На другой день, после четырехдневных поисков, нашлась хорошая квартира, в дальнем конце 5 линии Васильевского острова. Имея всего рублей 160 в запасе, Лопухов рассудил с своим приятелем, что невозможно ему с Верочкою думать теперь же обзаводиться своим хозяйством, мебелью, посудою; потому и наняли три комнаты с мебелью, посудой и столом от жильцов мещан: старика, мирно проводившего дни свои с лотком пуговиц, лент, булавок и прочего у забора на Среднем проспекте между 1-ю и 2-ю линиею, а вечера в разговорах со своею старухою, проводившею дни свои в штопанье сотен и тысяч всякого старья, приносимого к ней охапками с толкучего рынка. Прислуга тоже была от хозяев, то есть сами хозяева. Все это стоило 30 рублей в месяц. Тогда, — лет 10 тому назад, — были в Петербурге времена, еще дешевые по петербургскому масштабу. При таком устройстве были в готовности средства к жизни на три, пожалуй, даже на четыре месяца; ведь на чай 10 рублей в месяц довольно? а в четыре месяца Лопухов надеялся найти уроки, какую-нибудь литературную работу, занятия в какой-нибудь купеческой конторе, — все равно. В тот же день, как была приискана квартира, — и, действительно, квартира отличная: для того-то и искали долго, зато и нашли, — Лопухов, бывши на уроке, в четверг по обыкновению сказал Верочке:
— Завтра переезжай, мой друг; вот адрес. Больше теперь говорить не стану, чтоб не заметили.

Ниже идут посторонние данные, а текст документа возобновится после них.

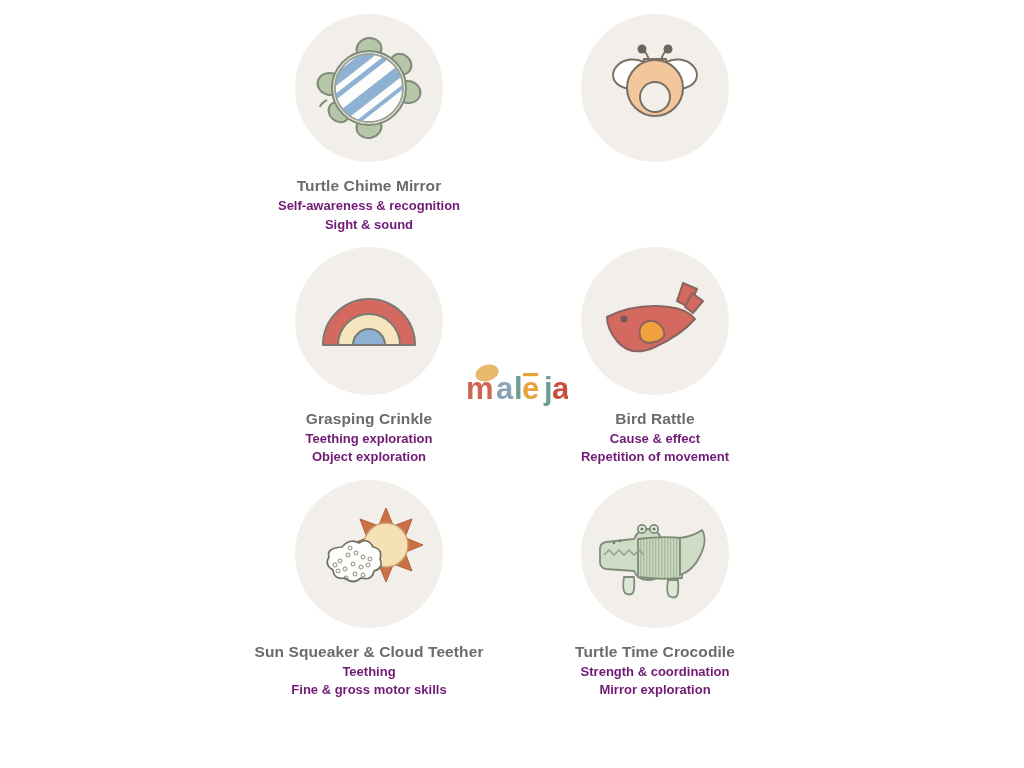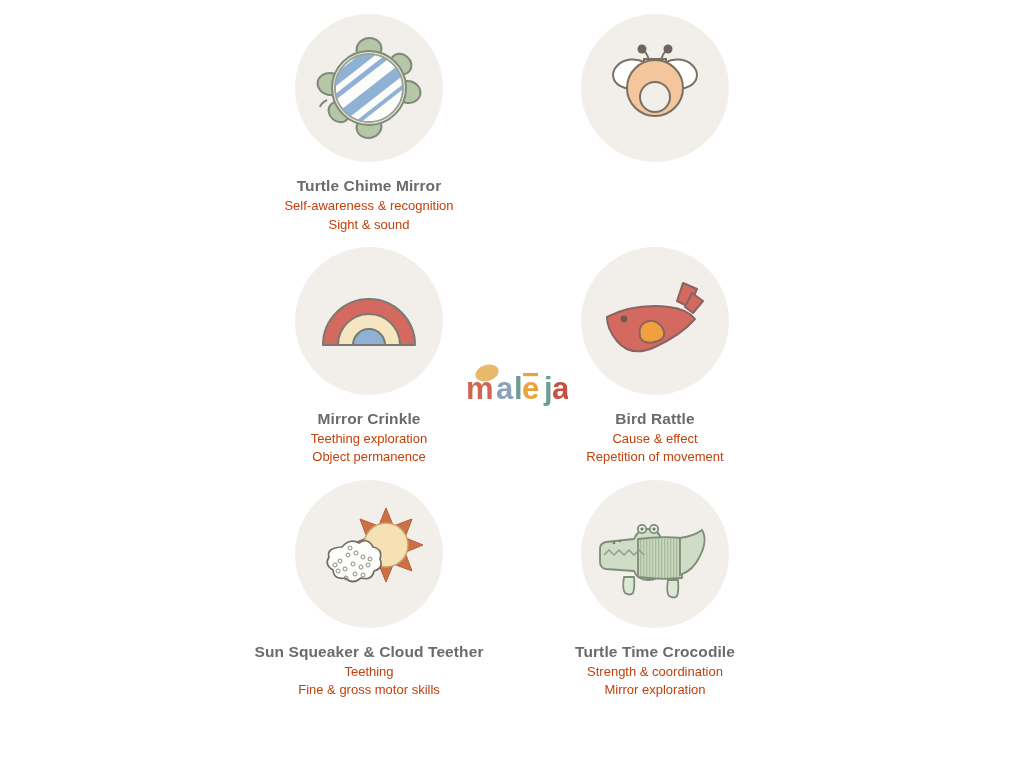--- a/index.html
+++ b/index.html
@@ -61,22 +61,22 @@
   }
   .title {
     font-size: 15.5px;
     font-weight: bold;
     color: #6b6b6b;
     letter-spacing: .1px;
     white-space: nowrap;
   }
   .sub {
     font-size: 13px;
-    font-weight: normal;
-    color: #c2410c;
+    font-weight: bold;
+    color: #701a75;
     white-space: nowrap;
     margin-top: 1px;
   }
 
   
   .logo {
     position: absolute;
     left: 463px;
     top: 355px;
     width: 106px;
@@ -163,23 +163,23 @@
             <g stroke="#7a7a72" stroke-width="2" stroke-linejoin="round">
               <path d="M12 82 a46 46 0 0 1 92 0 z" fill="#d4695f"></path>
               <path d="M27 82 a31 31 0 0 1 62 0 z" fill="#f6e6c0"></path>
               <path d="M42 82 a16 16 0 0 1 32 0 z" fill="#8fb2d4"></path>
               <path d="M12 82 h92" fill="none"></path>
             </g>
           </svg>
         </span>
       </div>
       <div class="caption">
-        <div class="title">Mirror Crinkle</div>
+        <div class="title">Grasping Crinkle</div>
         <div class="sub">Teething exploration</div>
-        <div class="sub">Object permanence</div>
+        <div class="sub">Object exploration</div>
       </div>
     </div>
 
     <div class="cell">
       <div class="disc">
         <span>
           <svg width="116" height="116" viewBox="0 0 116 116">
             <g stroke="#8a6460" stroke-width="2" stroke-linejoin="round">
               <path d="M86 20 L100 26 L92 44 L80 38 Z" fill="#d4695f"></path>
               <path d="M95 30 L106 38 L96 50 L88 44 Z" fill="#d4695f"></path>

— Миленький мой, ты спас меня!
Теперь как уйти из дому? Сказать? Верочка и подумала было, но мать бросится драться, может запереть. Верочка рассудила оставить письмо в своей комнате. Когда Марья Алексевна, услышав, что дочь отправляется по дороге к Невскому, сказала, что идет вместе с нею, Верочка вернулась в свою комнату и взяла письмо: ей показалось, что лучше, честнее будет, если она сама в лицо скажет матери — ведь драться на улице мать не станет же? только надобно, когда будешь говорить, несколько подальше от нее остановиться, поскорее садиться на извозчика и ехать, чтоб она не успела схватить за рукав.
Таким-то манером и произошла эффектная сцена у лавки Рузанова.
XXII
Но мы видели только еще половину этой сцены.